Warum die Wahl des Heimatvereins in diesem Jahr auf den ehemaligen LVHS-Direktor Hermann Flothkötter gefallen war, erläuterte Laudator Wolfgang Otterpohl. Als Vorsitzender der Jury des Skulpturenwettbewerbs zur 1150-Jahr-Feier Freckenhorsts habe sich Flothkötter für die Stiftsstadt engagiert, Gelände und Räume der LVHS während seiner Zeit als Direktor von 1991 bis 2006 für zahlreiche Veranstaltungen zur Verfügung gestellt, die Gründung der „Akademie Ehrenamt“ mitinitiiert und zusammen mit Marianne und Franz-Josef Webbeler das „Freckenhorster Spendenbuch“ zum Wiederaufbau der Dresdener Frauenkirche vorangebracht, erinnerte Otterpohl.

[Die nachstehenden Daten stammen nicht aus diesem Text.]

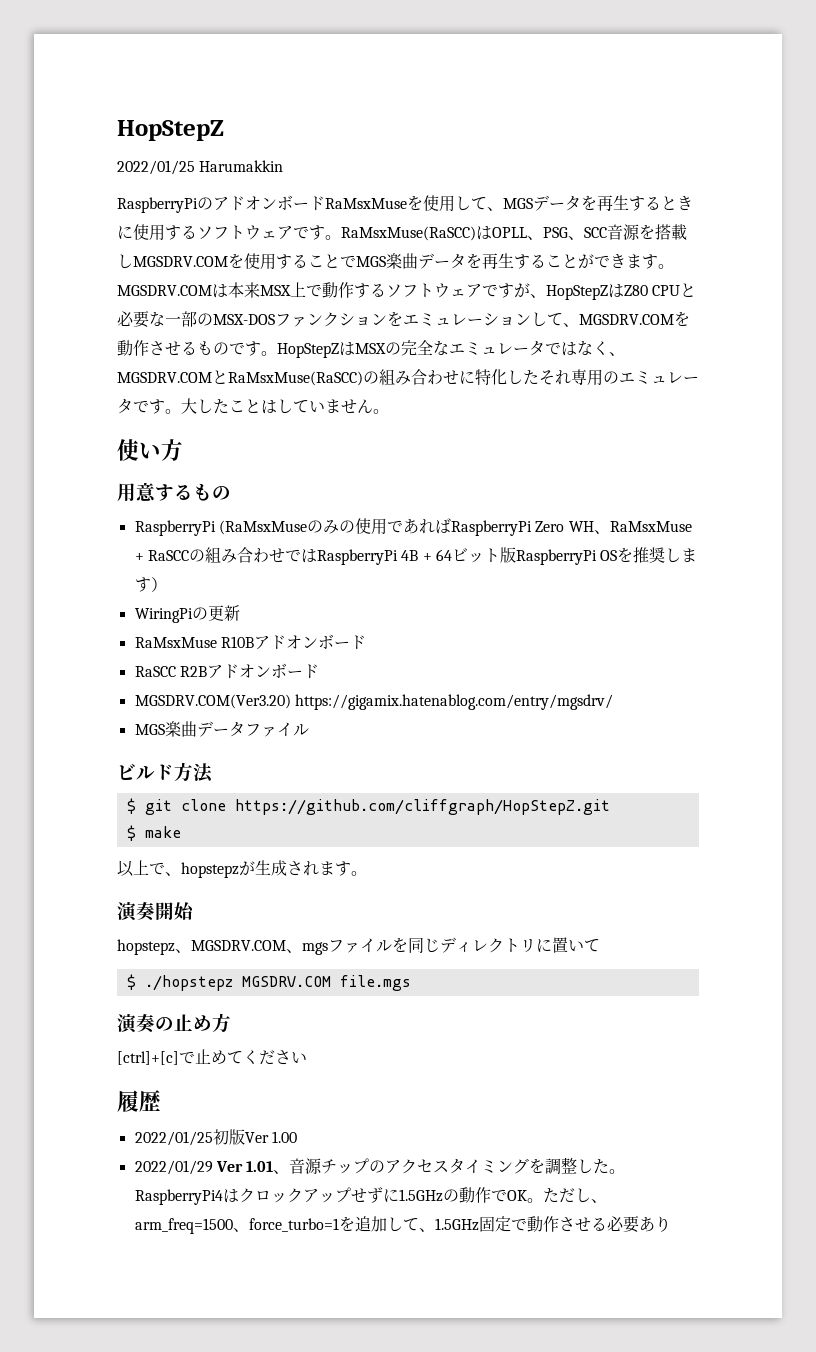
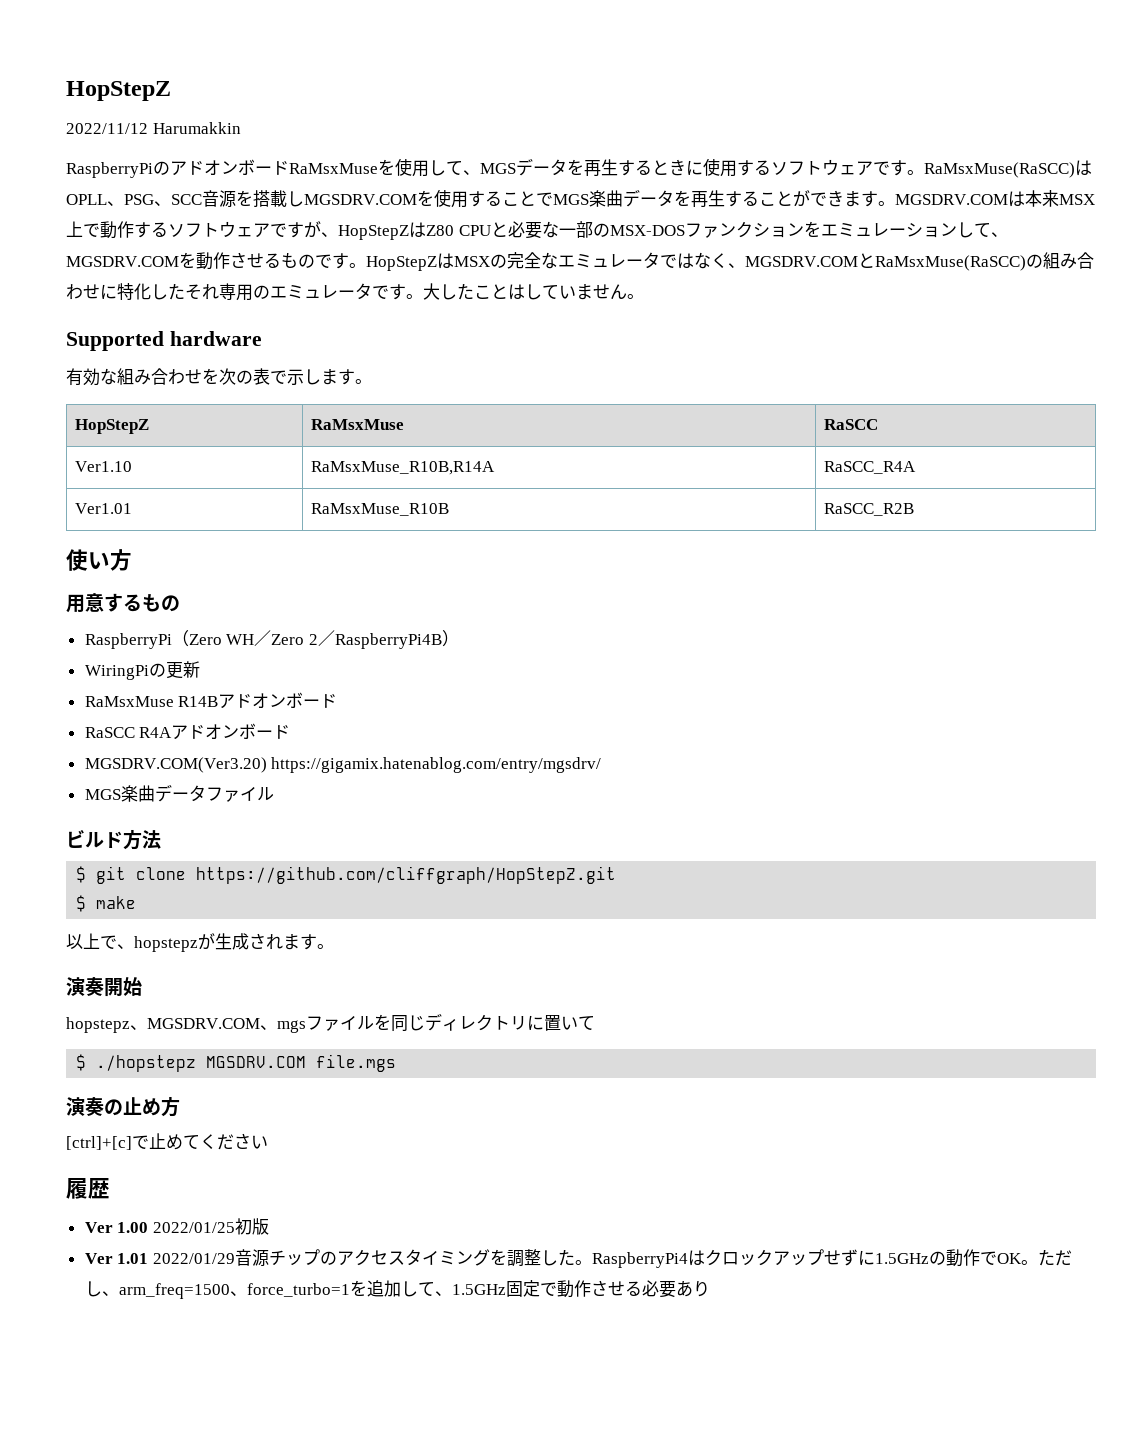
- 2022/01/25 Harumakkin
+ 2022/11/12 Harumakkin
+ Supported hardware
+ 有効な組み合わせを次の表で示します。
+ HopStepZ | RaMsxMuse | RaSCC
+ Ver1.10 | RaMsxMuse_R10B,R14A | RaSCC_R4A
+ Ver1.01 | RaMsxMuse_R10B | RaSCC_R2B
- RaspberryPi (RaMsxMuseのみの使用であればRaspberryPi Zero WH、RaMsxMuse + RaSCCの組み合わせではRaspberryPi 4B + 64ビット版RaspberryPi OSを推奨します）
+ RaspberryPi（Zero WH／Zero 2／RaspberryPi4B）
- RaMsxMuse R10Bアドオンボード
+ RaMsxMuse R14Bアドオンボード
- RaSCC R2Bアドオンボード
+ RaSCC R4Aアドオンボード
- 2022/01/25初版Ver 1.00
- 2022/01/29 Ver 1.01、音源チップのアクセスタイミングを調整した。
+ Ver 1.00 2022/01/25初版
+ Ver 1.01 2022/01/29音源チップのアクセスタイミングを調整した。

„Ich bin stolz, mich zu deinen Freunden zählen zu dürfen“, bekannte Wolfgang Otterpohl und erinnerte an das „Freckenhorster Quaktett“, dem neben Hermann Flothkötter Friedel Boortz, Konrad Dittrich, er selbst und Helmut Hortmann als geistlicher Beirat angehören und bei dessen Treffen über Gott und die Welt geredet werde. Auch das überregionale Wirken des ehemaligen LVHS-Direktors Hermann Flothkötter, der unter anderem im Bistum Münster an der Spitze der Kommission zur Seligsprechung von Schwester Anna Katharina Emmerick tätig war, stellte Otterpohl heraus.

Lobende Worte, für die Hermann Flothkötter herzlich dankte. „Diese Ehrung ist Motivation, sich immer wieder für den Lebensraum Heimat einzusetzen.“ In Freckenhorst, so erklärte Hermann Flothkötter, seien er und seine Frau Annette längst heimisch geworden.

Umrahmt wurde das Thiatildisessen am Donnerstag durch den gemeinsamen Gesang der Heimatfreunde, der von Stiftskantor Martin Geiselhart am Klavier begleitet wurde. Mit Chorleiter Geiselhart hatte der Kirchenchor St. Bonifatius zuvor das Festhochamt in der Stiftskirche mitgestaltet. Sein neu erschienenes Buch zum Freckenhorster Taufstein stellte der ehemalige Dechant Walter Schüller vor.